> _BRIEF_
Make a verbatim copy of all the records. Skip every image.

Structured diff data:
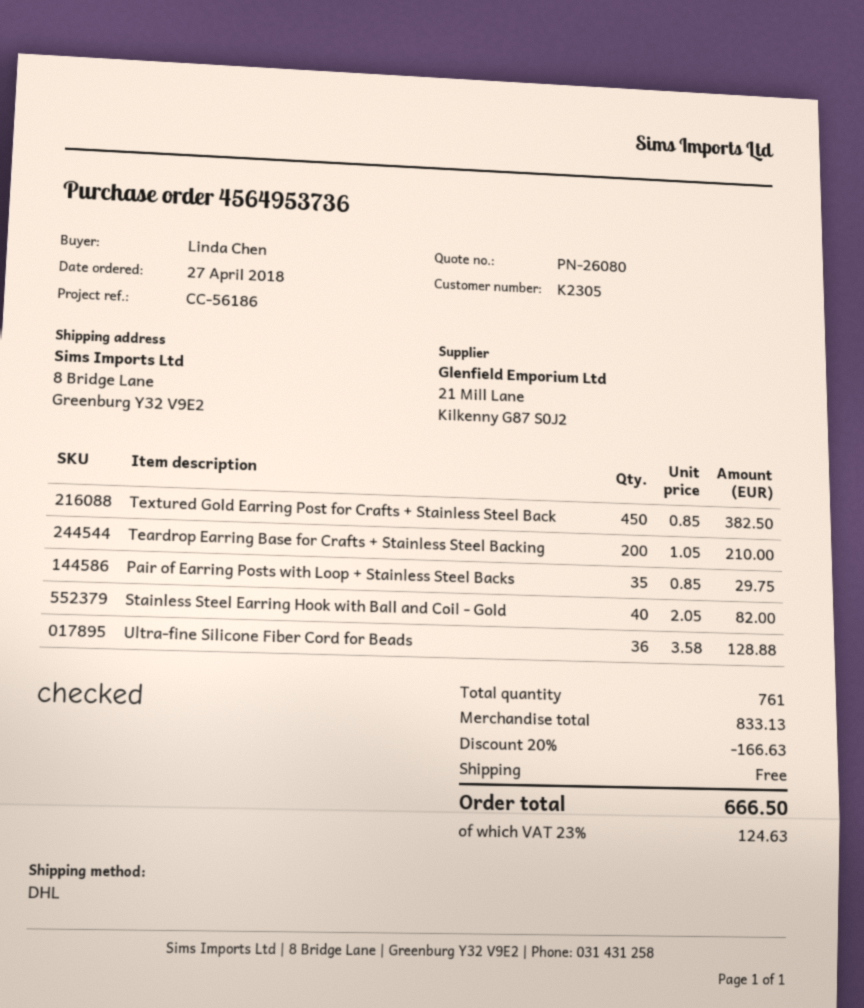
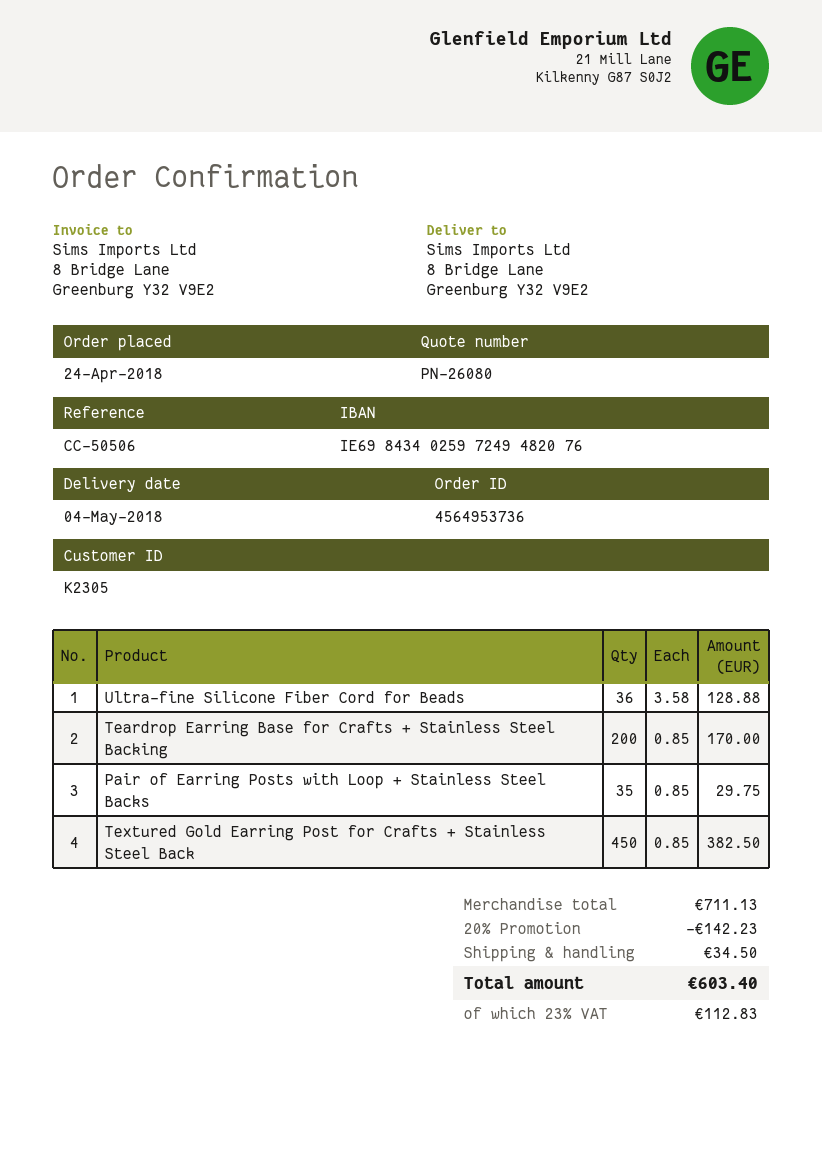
order date: 2018-04-27 -> 2018-04-24
reference: CC-56186 -> CC-50506
Teardrop Earring Base for Crafts + Stainless Steel Backing: 200 x 1.05 = 210.00 -> 200 x 0.85 = 170.00
Stainless Steel Earring Hook with Ball and Coil - Gold: 40 x 2.05 = 82.00 -> none
subtotal: 833.13 -> 711.13
discount: 20% = 166.63 -> 20% = 142.23
shipping: 0.00 -> 34.50
tax: 23% = 124.63 -> 23% = 112.83
total: 666.50 -> 603.40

> _SOLUTION TO THIS TASK_
order date: 2018-04-27 -> 2018-04-24
reference: CC-56186 -> CC-50506
Teardrop Earring Base for Crafts + Stainless Steel Backing: 200 x 1.05 = 210.00 -> 200 x 0.85 = 170.00
Stainless Steel Earring Hook with Ball and Coil - Gold: 40 x 2.05 = 82.00 -> none
subtotal: 833.13 -> 711.13
discount: 20% = 166.63 -> 20% = 142.23
shipping: 0.00 -> 34.50
tax: 23% = 124.63 -> 23% = 112.83
total: 666.50 -> 603.40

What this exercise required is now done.